# Looking for book opinions



## tinman (28 Sep 2000)

If anybody has read any of the following books, I would appreciate any opinions:

Vokes: My Story (autobiograhpy of Maj-Gen Chris Vokes)

The Generals (Canada‘s senior army commanders in WW2, by Jack Granatstein)

The Price of Command (Dominick Graham‘s biography of Gen. Simonds)

I recently finished ‘The Generals‘, and found it very interesting, considering that I knew most of the names, but little about the characters behind the names. I am currently reading Voke‘s autobiography, and he seems to have some amazing stories to tell. 

I was also wondering if anybody knows of other biographies/autobiographies about canadian commanders.





Martin Schenkel


----------



## Michael OLeary (29 Sep 2000)

I have enjoyed a number of biographies of Canadian Generals. As research material you must always be cautious of documents written by friends or supporters of the subject (and this, of course, includes Regimental histories).

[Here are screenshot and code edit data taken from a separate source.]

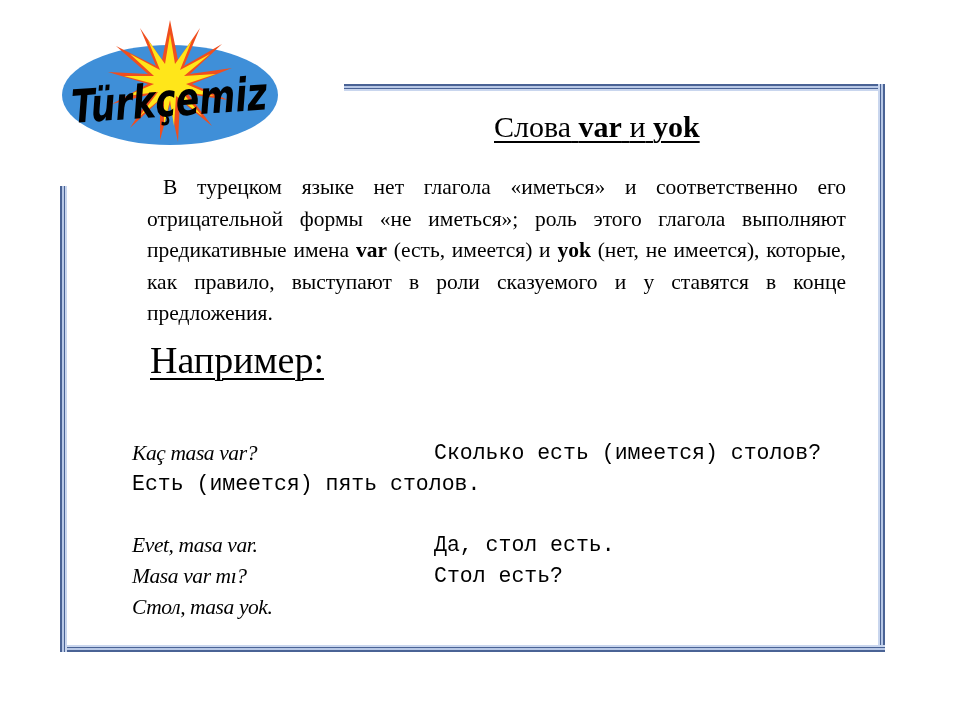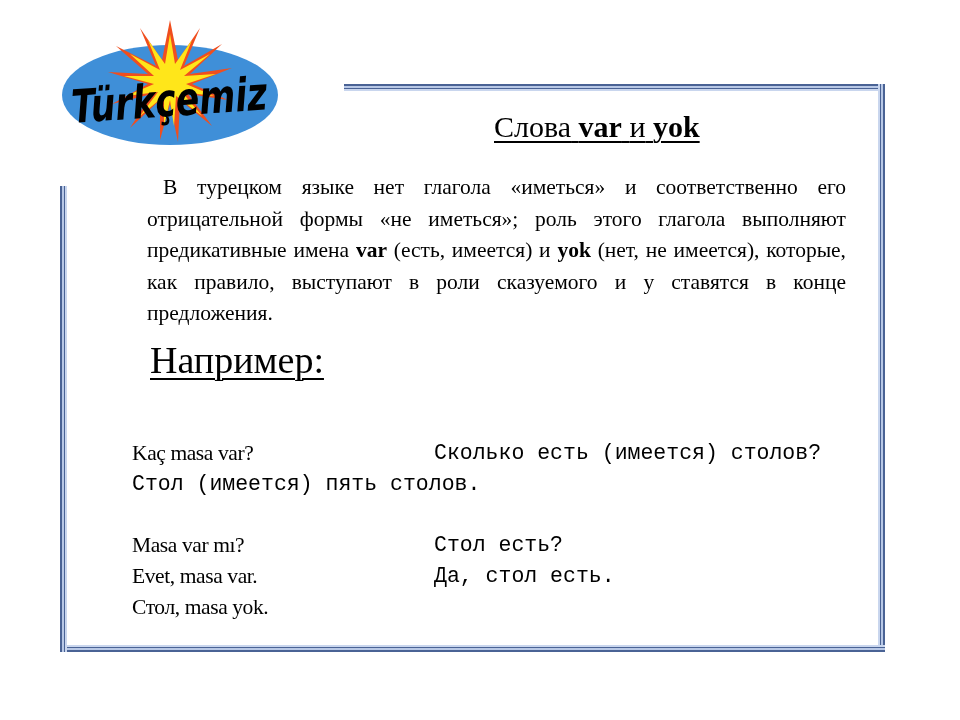"Kaç masa var?" .ex-tr { font-style: none -> italic }
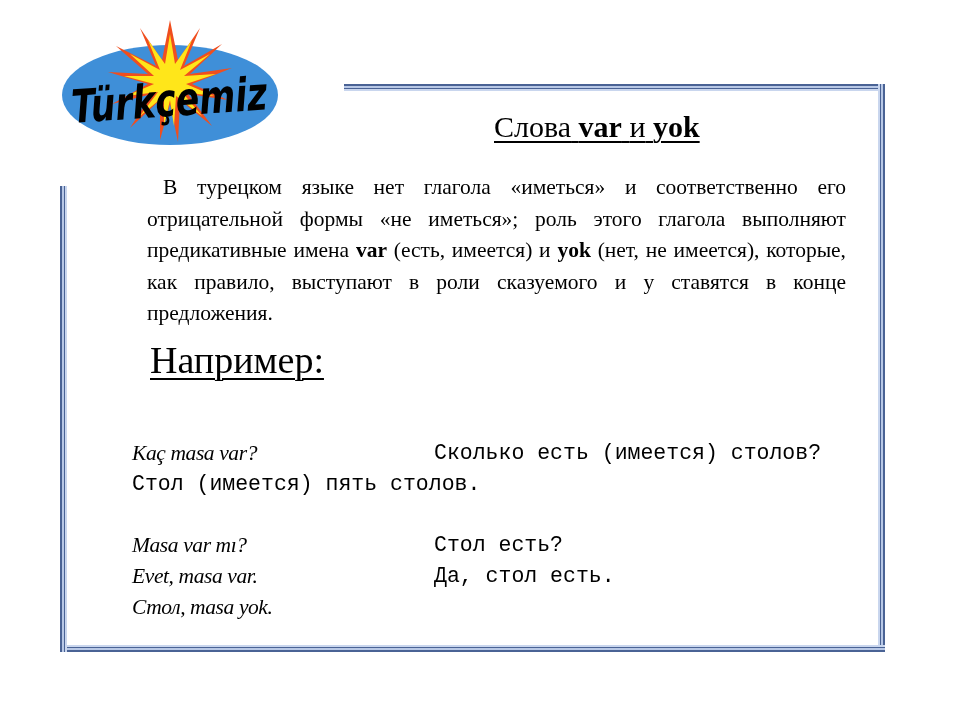"Стол (имеется) пять столов." span.ex-ru { text: Стол -> Есть }
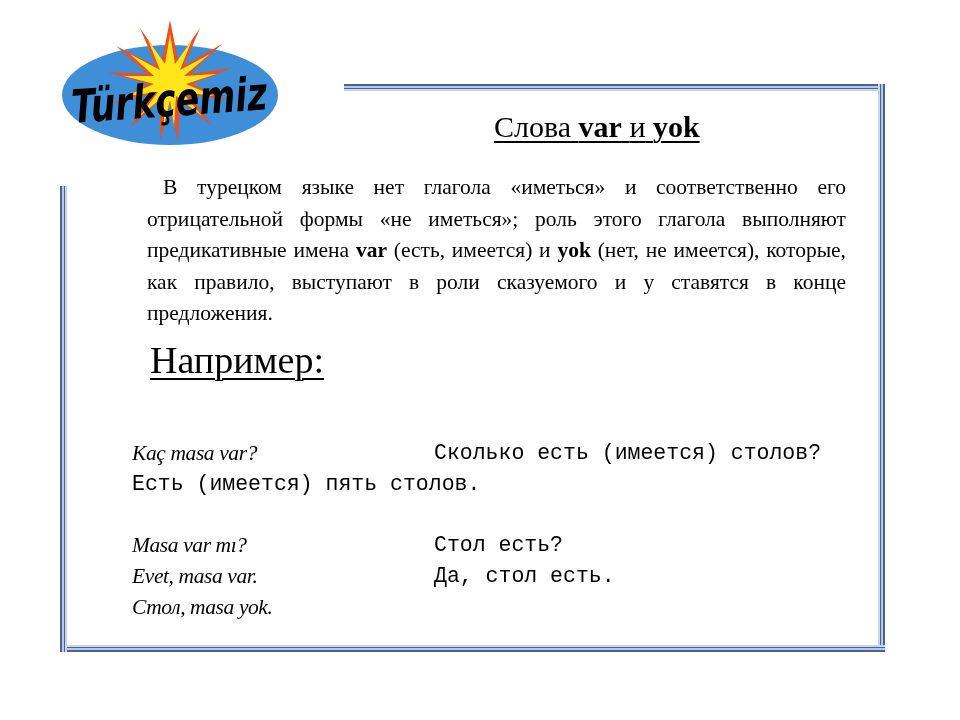"Masa var mı?" div.ex-row { order: before "Evet, masa var." -> after "Evet, masa var." }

But they are always a good source of information and a great place to start.

You might also want to try these:

"The Canadian General; Sir William Otter:, by Desmond Morton, Hakkert, Toronto, 1974 (ISBN 0-88866-535-0)

"General Mud; Memoirs of Two World Wars", by Lt.-Gen. E.L.M. Burns, C.C., D.S.O., O.B.E., M.C., Clarke, Irwin & Coy Ltd, Toronto/Vancouver, 1970 (ISBN 0-7720-0475-7)

"McNaughton, Vol 1 1887-1939", by John Swettenham, The Ryerson Press, Toronto, 1968 (ISBN 7700-0238-2)

"McNaughton, Vol 2 1939-1943", by John Swettenham, The Ryerson Press, Toronto/Winnipeg/Vancouver, 1969 (ISBN 7700-0298-6)

"Byng of Vimy; General and Governor General", by Jeffrey Williams, University of Toronto Press, Toronto/Buffalo, 1983 (ISBN 0-8020-6935-5)

Mike

The Regimental Rogue
2001 Canadian Military History Calendar
http://regimentalrogue.tripod.com/index.htm


----------



## Michael Dorosh (29 Sep 2000)

Burns‘ book is pretty good - doesn‘t go into any of the racy stuff introduced in The Generals, of course!

Granatstein does present a lot of RMC related stuff, being an RMC student himself, which is interesting - he also talks alot about the PF versus the NPAM, so there was some good perpectives taken on the material.


----------